Бородатое рыло убралось, в коридоре послышались тяжкие шаги.

- Вот же блядь, - тяжело вздохнул Витька. - Ща донесёт.

- Кому донесёт? - не понял Саша.

- Камноедову. Что мы тут спирт пьём и в сортир к бабам подглядываем. Ну ты тоже, конечно, ушлёпок. Выбегалло тебя развёл, а ты купился, как пацан. Ты чего вообще о себе вообразил? Что в директорский кабинет заглянуть можешь? Так же заклинание Ауэрса! Ты хоть знаешь, что это такое, мудофельник?

В плешивой голове Привалова вдруг тускло сверкнуло воспоминание.

- Так и на женском сортире заклинание Ауэрса, - сказал он. - Но я же увидел.

- Откуда знаешь, что Ауэрса? - заинтересовался Витька, щуря глаз. - Что, пробовал?

- Я однажды дежурил, а в мужском на этаже трубы прорвало, - признался Привалов. - Ну я решил по-быстрому зайти в женский, всё равно никого нет.

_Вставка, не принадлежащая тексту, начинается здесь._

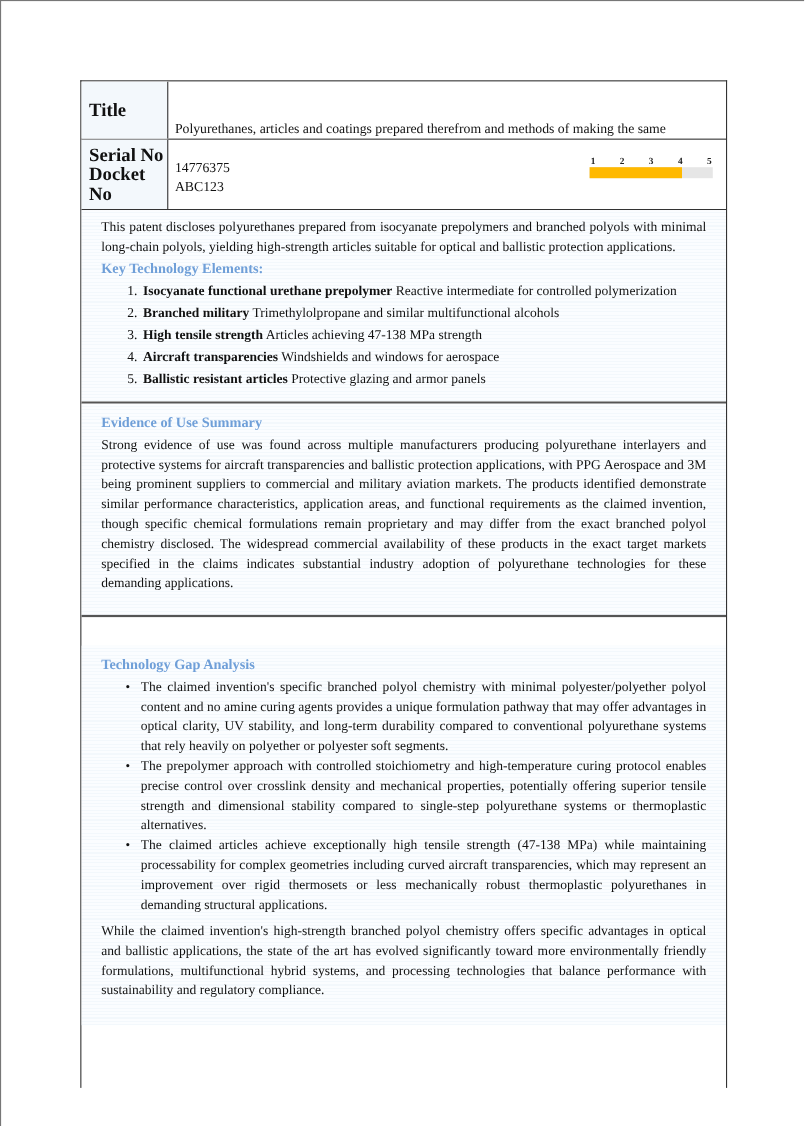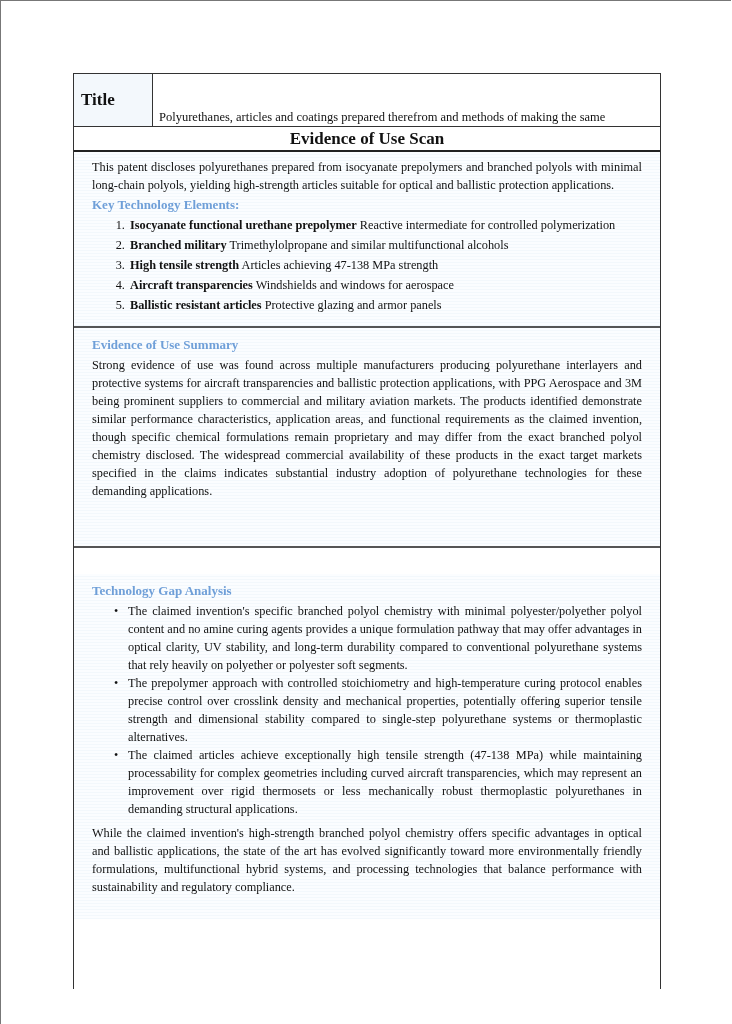"Serial No" div.row { html: none -> <div> <div> <span>Serial No</span> <span>Docket No</span> </div> <div> <span>14776375</span> <span>ABC123</span> <div> <div> <span>1</span> <span>2</span> <span>3</span> <span>4</span> <span>5</span> </div> <div> <div></div> </div> </div> </div> </div> }
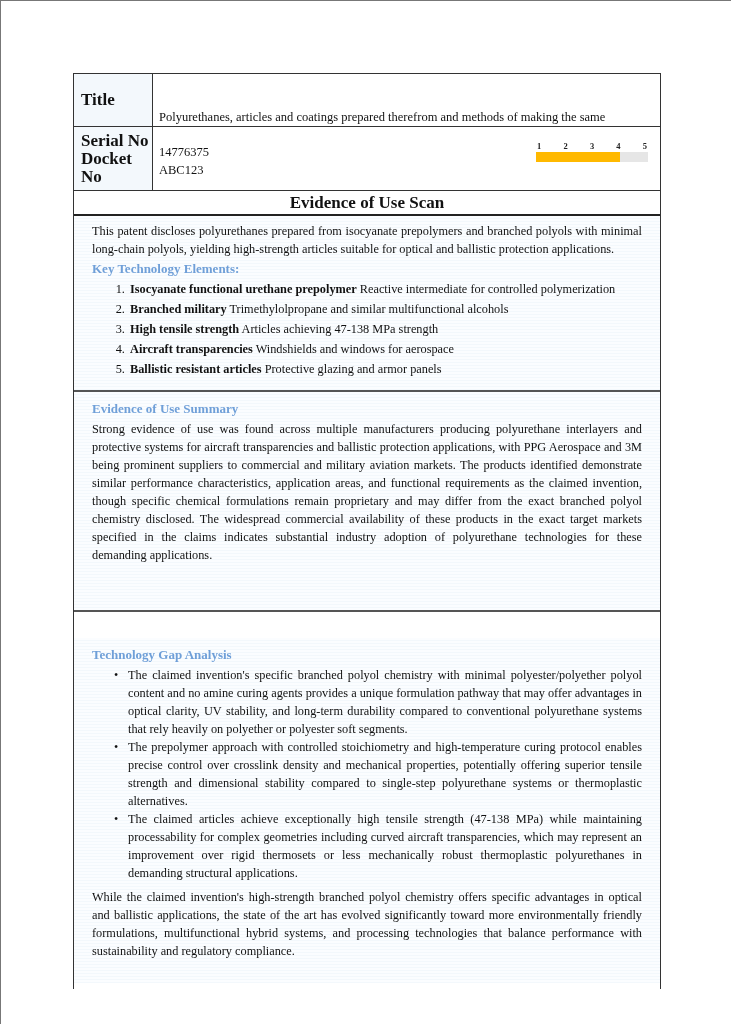"Evidence of Use Scan" div.section-heading-row { html: <div> <span>Evidence of Use Scan</span> </div> -> none }
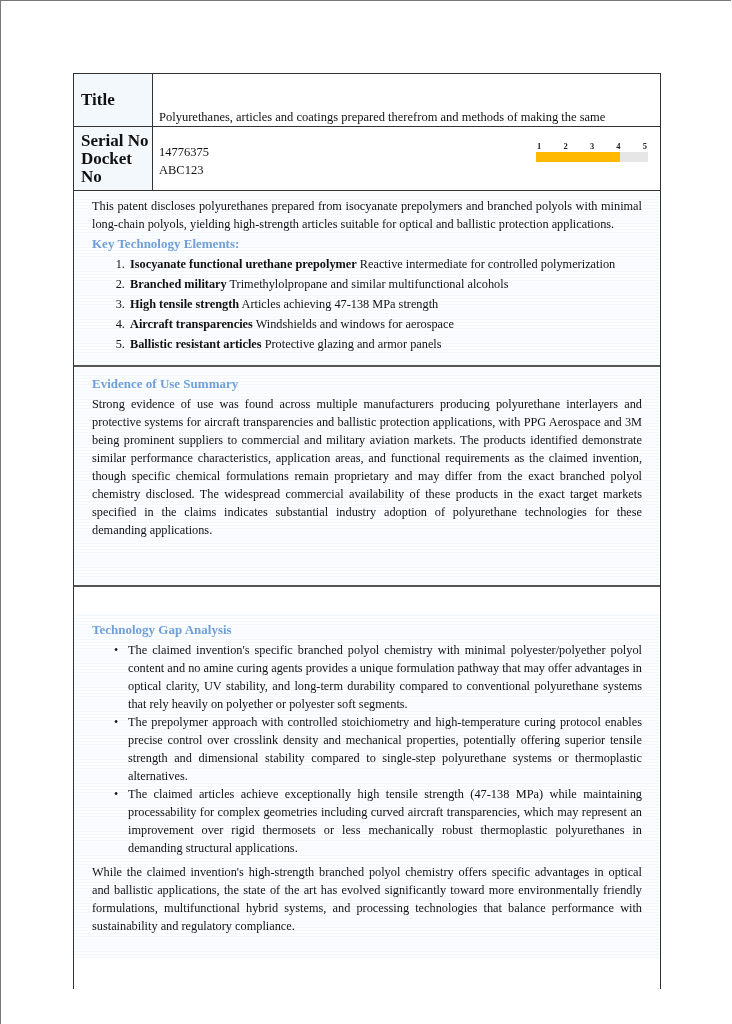"Evidence of Use Summary" .section-summary { height: 220px -> 194px }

- И не вошёл, - сказал Корнеев. - Потому что трансгрессироваться не умеешь ни хуя. Нормальный полноценный маг на твоём месте... - Витька превратил колбу со спиртом в стеклянный член и подвесил его в воздухе над мензуркой Привалова. Из стеклянной залупы закапало.

Саша решил не вестись. Он хотел знать.

- А потом Жиан Жиакомо сказал мне, что на всех туалетах заклинание Ауэрса, - закончил он. - Которое непреодолимо даже для магистров. И как же это меня вдруг туда занесло, да ещё и в кабинку?

- Потому что ты сделал что-то мудацкое до такой степени... - начал было Корнеев, потом вдруг махнул рукой. Колба снова приобрела свой прежний вид. Корнеев взял приваловскую мензурку и единым махом её хлопнул. Секунды три у него ушло на переваривание последствий.

- Ты, Саша, сути дела не сечёшь, - наконец, сказал он. - Из ничего ничего не берётся, а подобное поддерживается подобным. Заклинание Ауэрса требует уйму энергии. Где её взять? Учитывая, что заклинание налагается как запрет?